La croisière s’enfonce

L’année BD sera anxiogène: elle démarre avec Virus, qui enferme un virus mortel dans un bateau de croisière rempli de noceurs.

Mouvements pré-insurrectionnels, régimes dictatoriaux, montée du fascisme, réchauffement climatique, catastrophes naturelles, crises économique et démocratique, tensions internationales… On le sait déjà, 2019 ne s’annonce pas très rigolote. Or, si les raisons de s’angoisser ne manquent pas dans l’actualité, l’une des premières (bonnes) BD de l’année nous rappelle que la Grande Catastrophe pourrait bien venir d’un mal dont on ne parle plus depuis les dernières épidémies d’Ebola ou du virus H5N1:  » L’homme est aujourd’hui en mesure de créer de toutes pièces des agents pathogènes d’une violence difficilement imaginable, capables sans doute de décimer des pays entiers« , comme le souligne un expert au cours de la réunion de crise imaginée dans Virus. Or un virus du genre, génétiquement modifié, hautement mortel, hautement transmissible et sans antidote connu, vient de sortir d’un laboratoire gouvernemental secret: il est porté par un jeune con d’assistant qui s’en va faire une techno party d’enfer sur un paquebot immense, au large de la Méditerranée. Un mini-monde rempli de fêtards et de queutards, parfait pour assurer une propagation rapide et spectaculaire d’un virus mortel.

La croisière s'enfonce

Biologie et expressivité

Si le thème du virus mortel est récurrent dans les produits culturels -on pense, pour les plus récents, au film Contagion de Steven Soderbergh ou à de nombreux et souvent oubliables romans-, il était jusqu’ici plus rare en BD. Il aura fallu un scénariste qui fut aussi ingénieur biologiste moléculaire, en l’occurrence le français Sylvain Ricard, pour lui fournir enfin un écrin à sa glaçante mesure.
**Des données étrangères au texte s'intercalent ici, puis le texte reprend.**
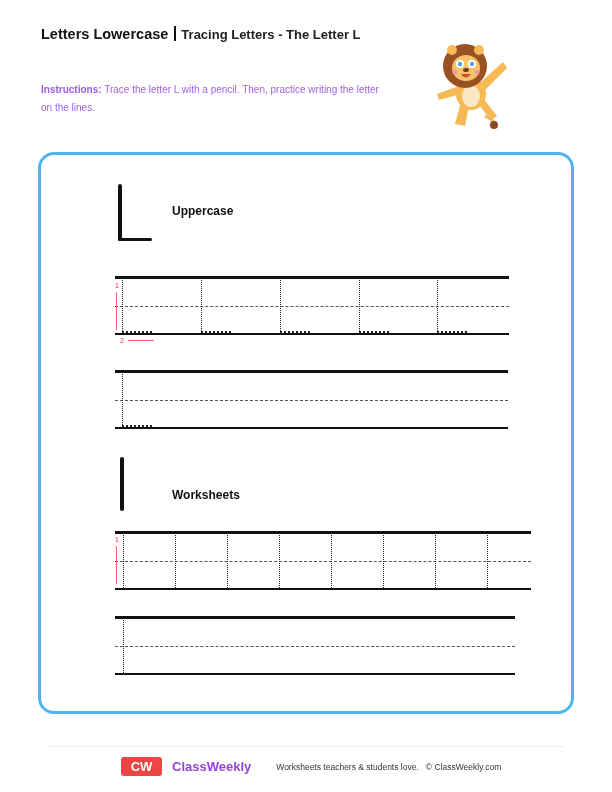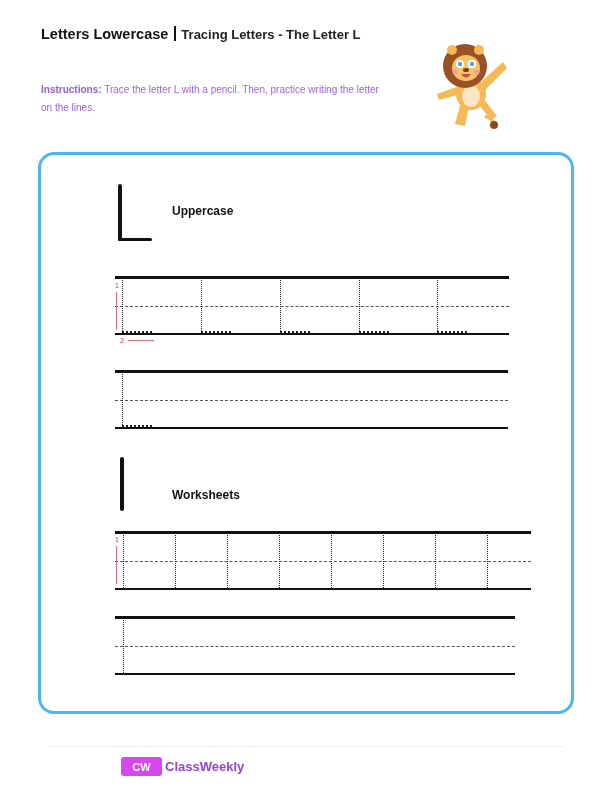--- a/index.html
+++ b/index.html
@@ -27,22 +27,22 @@
   .row .mid { position:absolute; left:0; right:0; top:50%; height:0; border-top:1.5px dashed #555; }
   .row .guide { position:absolute; top:2px; bottom:2px; width:0; border-left:1.5px dotted #222; }
   .row .foot { position:absolute; bottom:2px; height:0; width:30px; border-top:2px dotted #222; }
 
   .arrow-v { position:absolute; width:1px; background:#ea6b7a; }
   .arrow-h { position:absolute; height:1px; background:#ea6b7a; }
   .num { position:absolute; font-size:7px; color:#e0303c; line-height:7px; }
 
   .footer-line { left:48px; top:746px; width:516px; height:1px; background:#eeeeee; }
   .footer { left:121px; top:757px; display:flex; align-items:center; white-space:nowrap; }
-  .logo-box { width:41px; height:19px; border-radius:3px; background:#d946ef; color:#fff; font-size:11px; font-weight:bold; display:flex; align-items:center; justify-content:center; }
-  .brand { font-size:13px; font-weight:bold; color:#9245dc; margin-left:3px; }
+  .logo-box { width:41px; height:19px; border-radius:3px; background:#ef4444; color:#fff; font-size:13px; font-weight:bold; display:flex; align-items:center; justify-content:center; }
+  .brand { font-size:13px; font-weight:bold; color:#9245dc; margin-left:10px; }
   .tagline { font-size:8.5px; color:#333; margin-left:25px; }
 </style>
 </head>
 <body>
 
 <div class="abs header">
   <span class="title">Letters Lowercase</span><span class="sep"></span><span class="subtitle">Tracing Letters - The Letter L</span>
 </div>
 
 <div class="abs instructions">
@@ -139,13 +139,14 @@
   <div class="top"></div>
   <div class="mid"></div>
   <div class="bot"></div>
   <div class="guide" style="left:8px;"></div>
 </div>
 
 <div class="abs footer-line"></div>
 <div class="abs footer">
   <div class="logo-box">CW</div>
   <span class="brand">ClassWeekly</span>
+  <span class="tagline" style="white-space:pre;">Worksheets teachers &amp; students love.   © ClassWeekly.com</span>
 </div>
 
 </body></html>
Un écrin réalisé tout en dégradé de gris et paré de quelques bonnes idées. D’abord placer le virus et sa propagation dans l’univers clos mais énorme d’un paquebot de croisière justement baptisé Babylon of the seas -posant dès lors la bonne question de savoir que faire de la population qui s’y trouve: lui venir en aide, ou la laisser crever pour épargner les autres? Ensuite confier la mise en dessin de l’ensemble au Bordelais Rica, auteur très rock et très moderne, déjà auteur de deux albums chez Drugstore ( Minus et E dans l’eau). Il affine un peu plus son trait, net et précis, mais ne perd rien de l’expressivité parfois outrancière qu’il donne à ses personnages. Des personnages qui, entre angoisse intense et maladie foudroyante, ne manquent effectivement pas de langages corporels sur lesquels il peut graphiquement s’éclater.

Virus (1/3) – Incubation

De Sylvain Ricard et Rica, éditions Delcourt. 136 pages.